The emergence of a market for semi-rugged notebook computers may bring about some big changes in the traditional rugged market, industry observers said.
Ruggedized notebooks, as well as the office notebooks with some rugged features, typically are being offered by large notebook computer vendors, while the Mil-Spec ruggedized machines are from specialist vendors targeting this specific niche or from systems integrators with military customers who have special needs.
The result could be that the commercial vendors might make life tough for the specialist vendors by eating into their sales with cheaper machines. Some vendors admitted off the record that they will abandon the market segment.

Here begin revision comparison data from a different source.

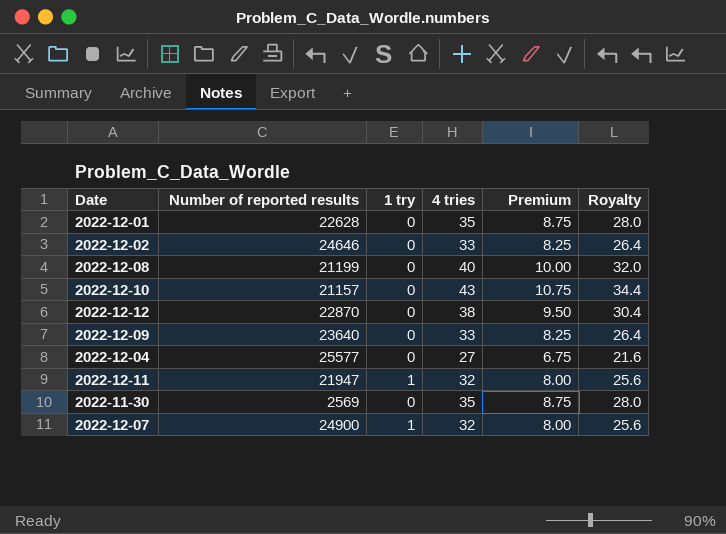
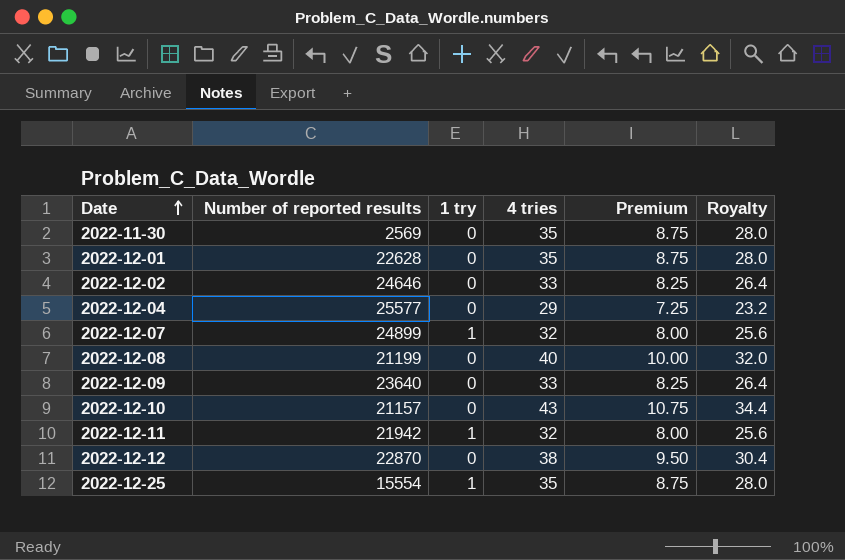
row order: none -> Date ascending
2022-12-04 | 4 tries: 27 -> 29
2022-12-04 | Premium: 6.75 -> 7.25
2022-12-04 | Royalty: 21.6 -> 23.2
2022-12-07 | Number of reported results: 24900 -> 24899
2022-12-11 | Number of reported results: 21947 -> 21942
row 2022-12-25: none -> 15554 | 1 | 35 | 8.75 | 28.0

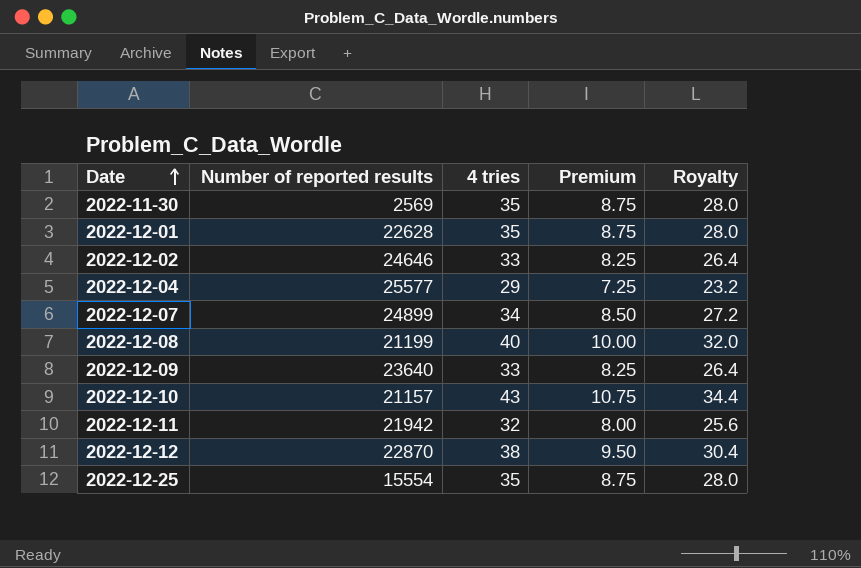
column 1 try | position: 3 -> none
2022-12-07 | 4 tries: 32 -> 34
2022-12-07 | Premium: 8.00 -> 8.50
2022-12-07 | Royalty: 25.6 -> 27.2

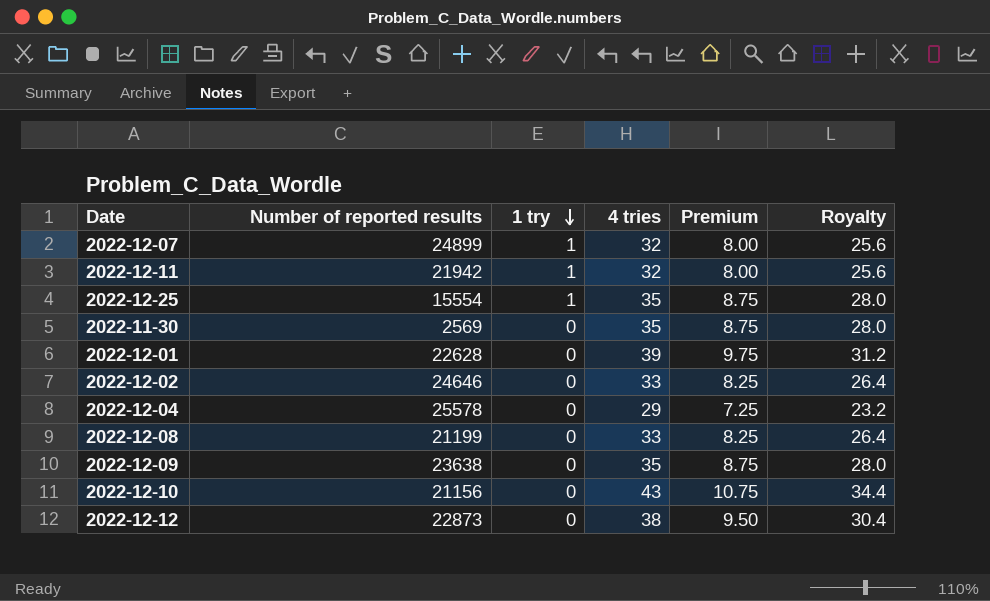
row order: Date ascending -> 1 try descending
column 1 try | position: none -> 3
2022-12-07 | 4 tries: 34 -> 32
2022-12-07 | Premium: 8.50 -> 8.00
2022-12-07 | Royalty: 27.2 -> 25.6
2022-12-01 | 4 tries: 35 -> 39
2022-12-01 | Premium: 8.75 -> 9.75
2022-12-01 | Royalty: 28.0 -> 31.2
2022-12-04 | Number of reported results: 25577 -> 25578
2022-12-08 | 4 tries: 40 -> 33
2022-12-08 | Premium: 10.00 -> 8.25
2022-12-08 | Royalty: 32.0 -> 26.4
2022-12-09 | Number of reported results: 23640 -> 23638
2022-12-09 | 4 tries: 33 -> 35
2022-12-09 | Premium: 8.25 -> 8.75
2022-12-09 | Royalty: 26.4 -> 28.0
2022-12-10 | Number of reported results: 21157 -> 21156
2022-12-12 | Number of reported results: 22870 -> 22873

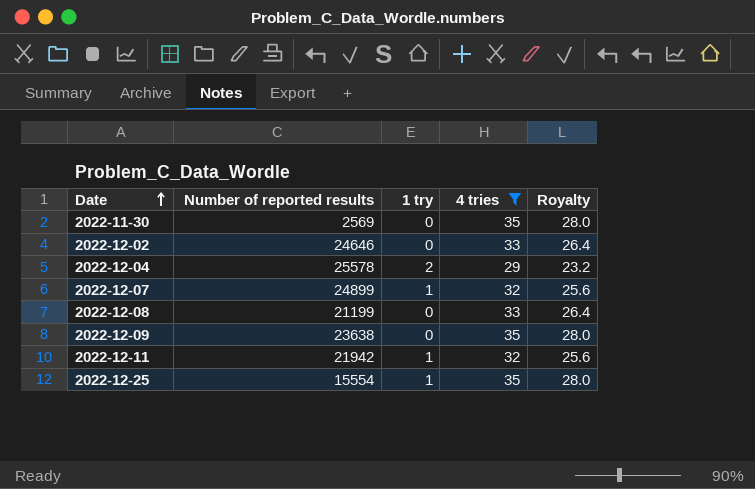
filter: none -> 4 tries <= 35
row order: 1 try descending -> Date ascending
column Premium | formula: [4 tries] * 0.25 -> none
2022-12-04 | 1 try: 0 -> 2

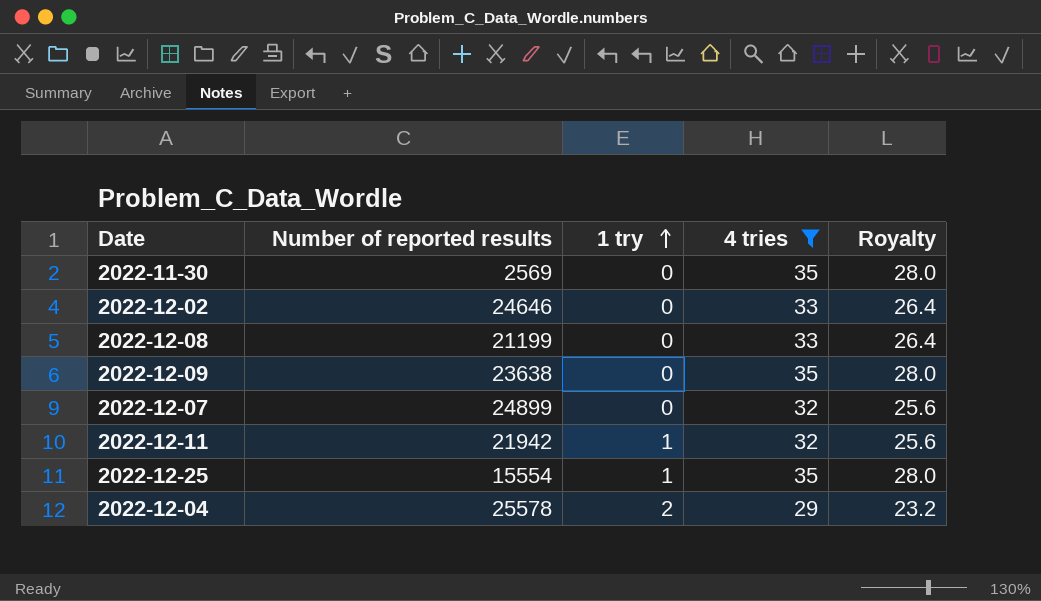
row order: Date ascending -> 1 try ascending
2022-12-07 | 1 try: 1 -> 0

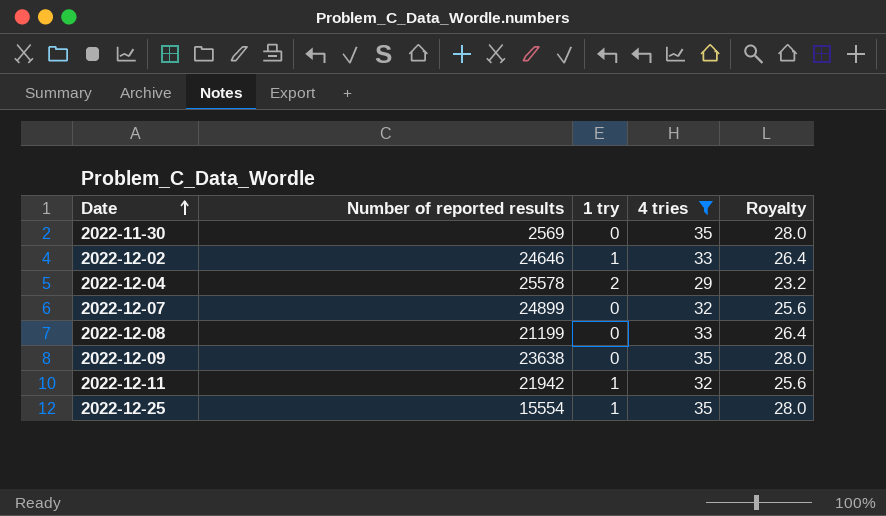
row order: 1 try ascending -> Date ascending
2022-12-02 | 1 try: 0 -> 1

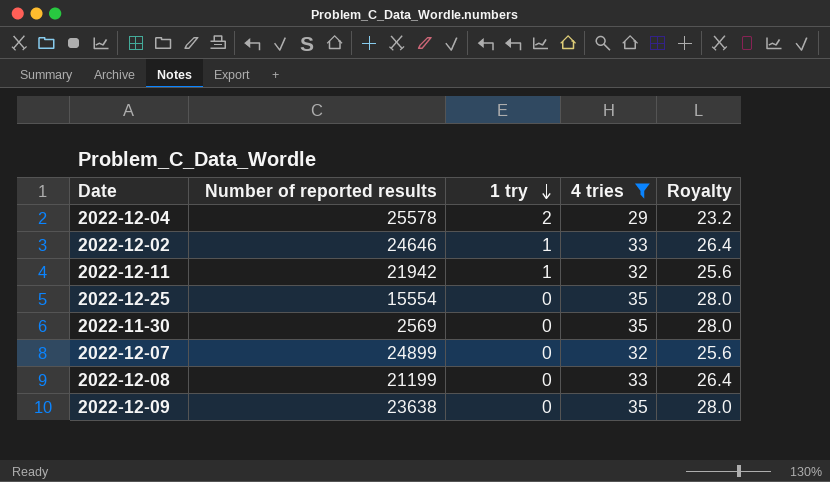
row order: Date ascending -> 1 try descending
2022-12-25 | 1 try: 1 -> 0

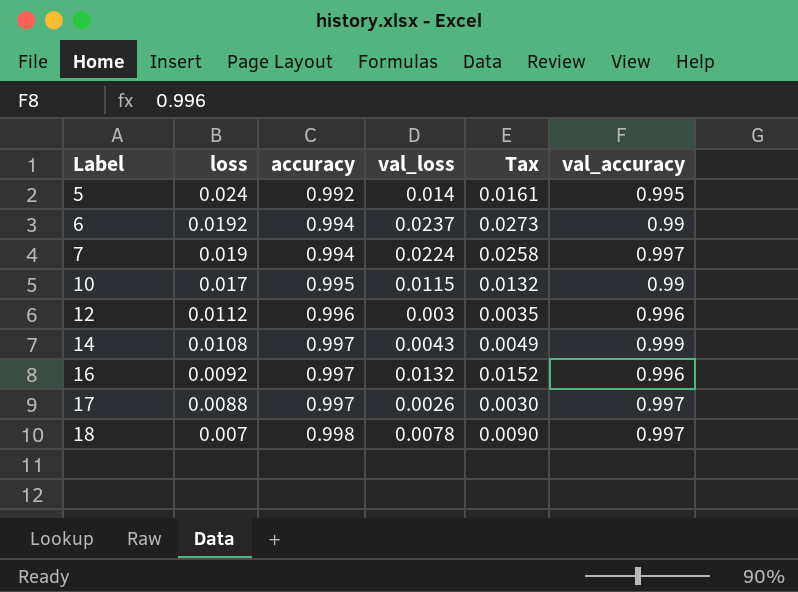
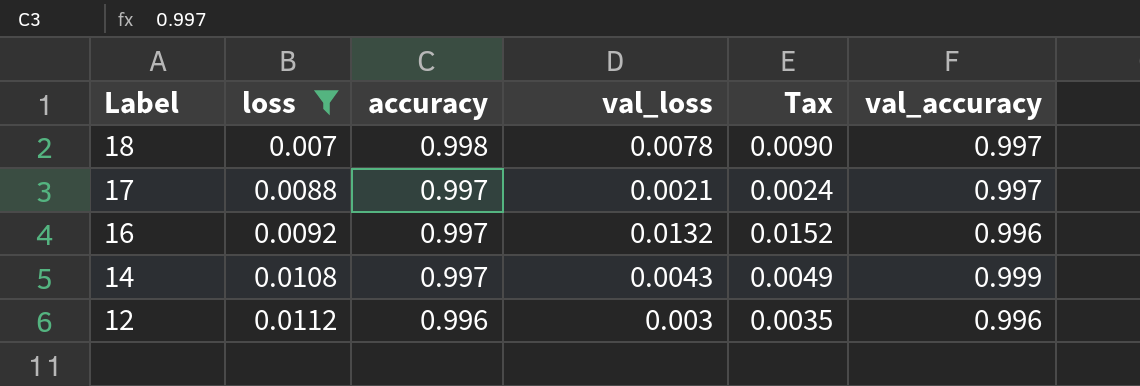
filter: none -> loss <= 0.0112
row order: Label ascending -> Label descending
17 | val_loss: 0.0026 -> 0.0021
17 | Tax: 0.0030 -> 0.0024

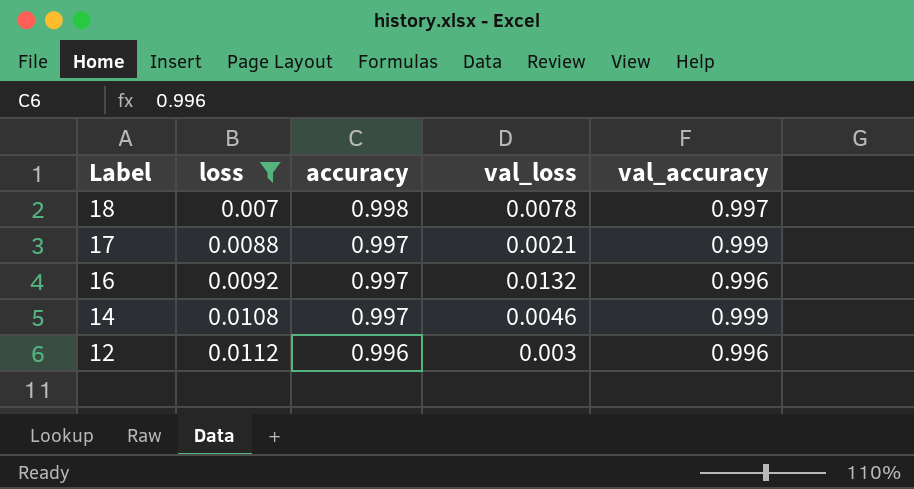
column Tax | formula: [val_loss] * 1.15 -> none
17 | val_accuracy: 0.997 -> 0.999
14 | val_loss: 0.0043 -> 0.0046

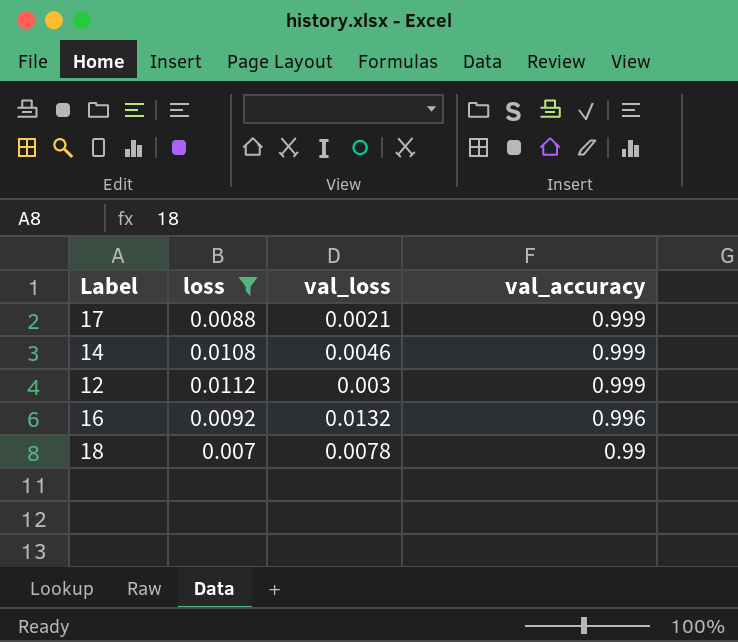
row order: Label descending -> val_accuracy descending
column accuracy | position: 3 -> none
12 | val_accuracy: 0.996 -> 0.999
18 | val_accuracy: 0.997 -> 0.99

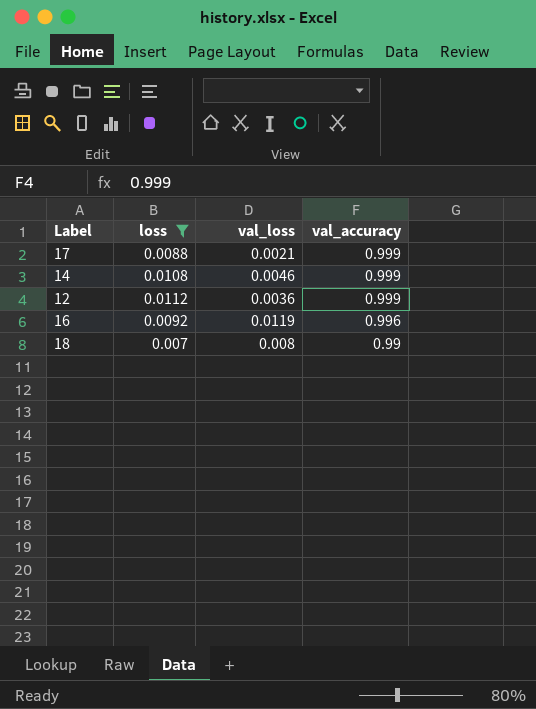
12 | val_loss: 0.003 -> 0.0036
16 | val_loss: 0.0132 -> 0.0119
18 | val_loss: 0.0078 -> 0.008

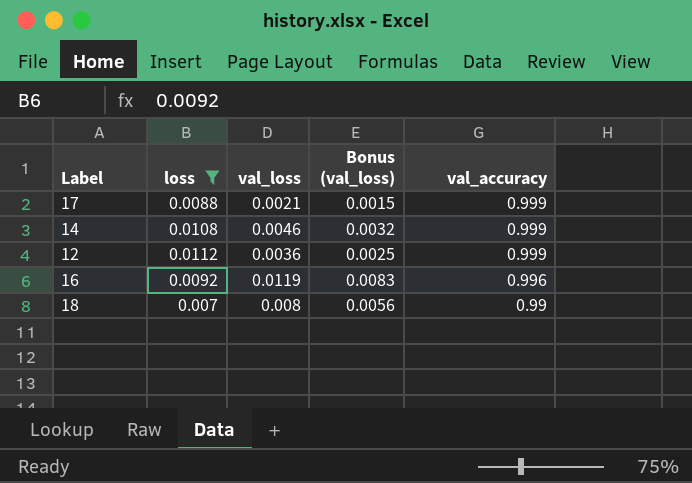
column Bonus (val_loss) | formula: none -> [val_loss] * 0.7

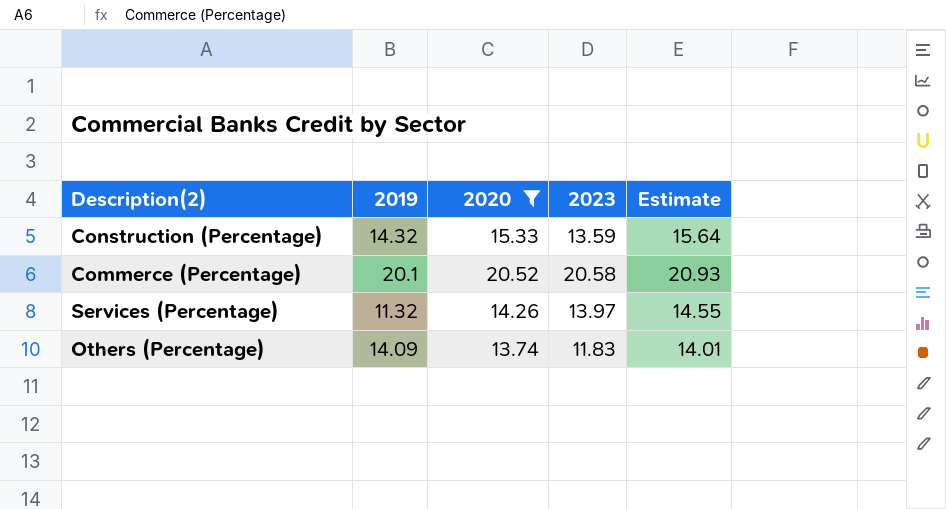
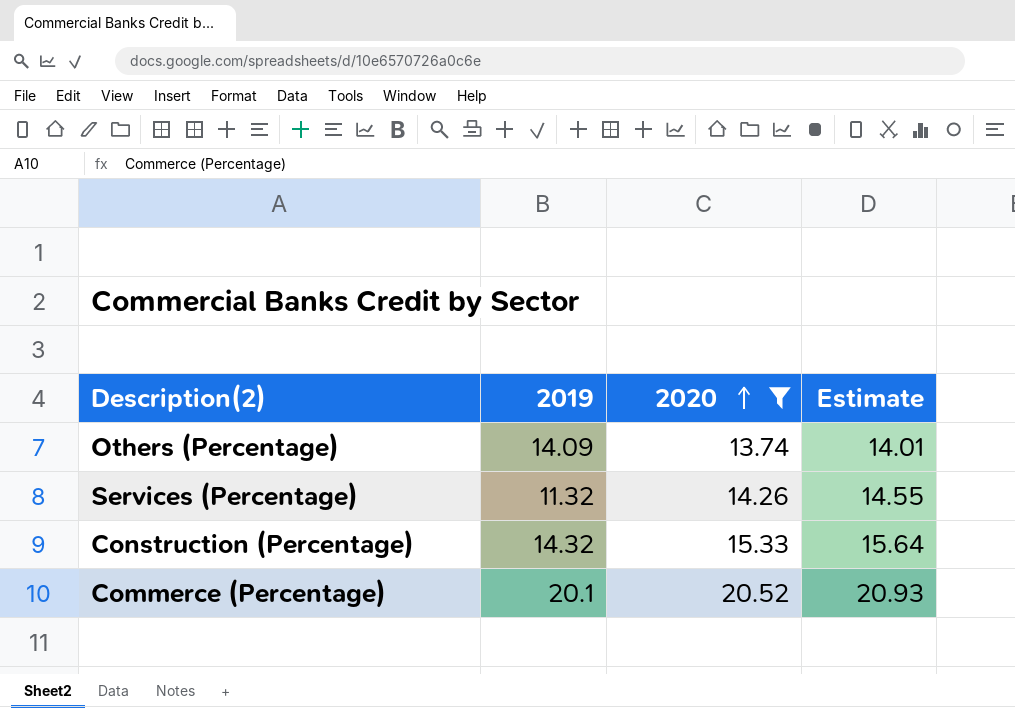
row order: none -> 2020 ascending
column 2023 | position: 4 -> none

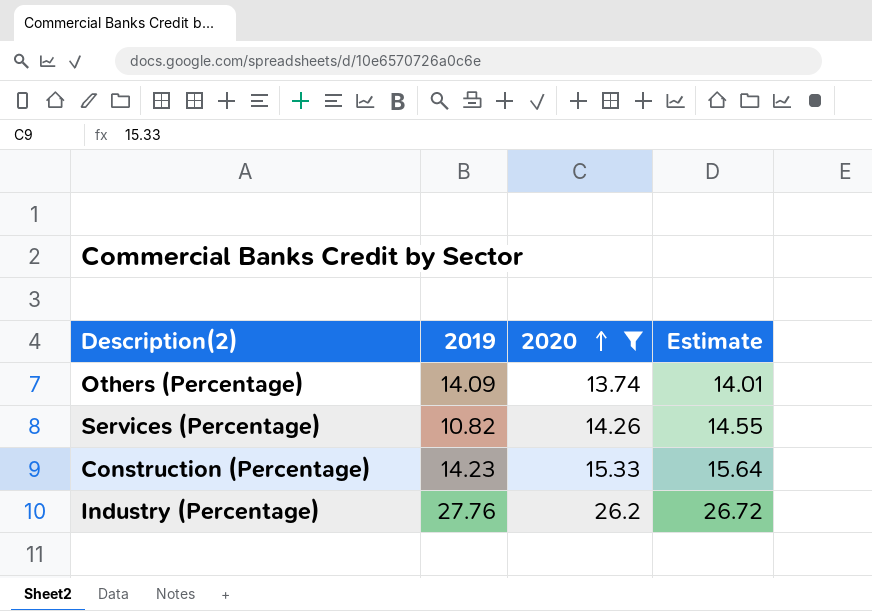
row Commerce (Percentage): 20.1 | 20.52 | 20.93 -> none
Services (Percentage) | 2019: 11.32 -> 10.82
Construction (Percentage) | 2019: 14.32 -> 14.23
row Industry (Percentage): none -> 27.76 | 26.2 | 26.72

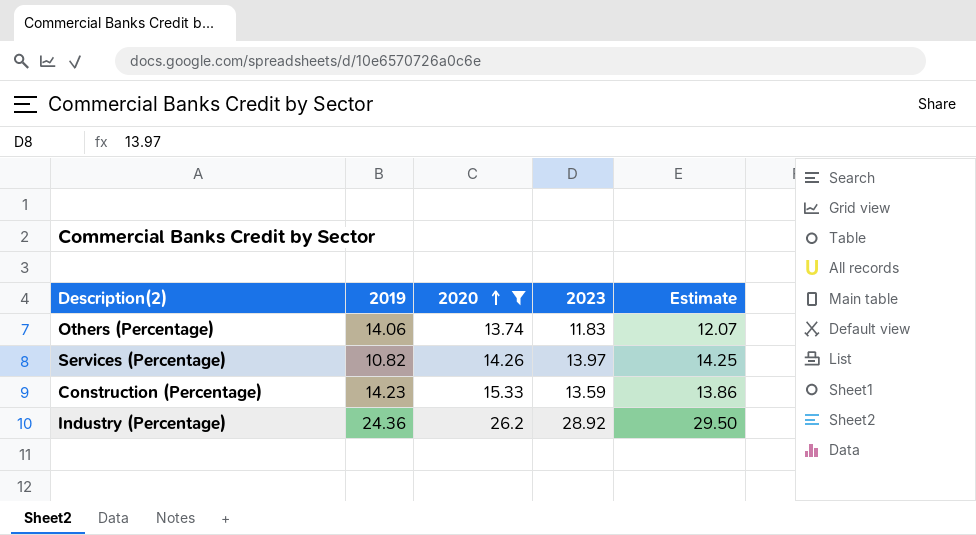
column 2023 | position: none -> 4
column Estimate | formula: [2020] * 1.02 -> [2023] * 1.02
Others (Percentage) | 2019: 14.09 -> 14.06
Industry (Percentage) | 2019: 27.76 -> 24.36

"The cost of a $5,000 workstation, in ruggedized form, is $12,000 to $15,000," said one industry source. "The military seems to be meeting many of their needs using commercial models that are ruggedized to industrial standards."
However, this increased attention to the need for more rugged portable systems could expand the market as customers tire of replacing broken light-duty computers, other observers said.
"As the number of critical applications run on mobile systems increases, rugged machines will be more widely adopted," said Bruce Stephan, International Data Corp. group vice president of worldwide PC research.
To some extent, specialty vendors welcome the move toward ruggedness by commercial vendors because it could encourage component suppliers to offer more rugged components.
Hard drives are especially vulnerable to impacts, so vendors look for tougher hard drives and mount them in impact-absorbing material.
Litton, for example, uses hard drives in its computers that were built to be used in PC Cards, because they can take more abuse. Panasonic has a patented rubber cushion in its machines. Vendors also like to beef up the chassis with extra bracing to make them tougher.
That move by commercial vendors is the expectation of Fieldworks. "There is room in this market for a lot of different strata, in terms of pricing and ruggedization," Evans said.
Carney is a free-lance writer based in Herndon, Va.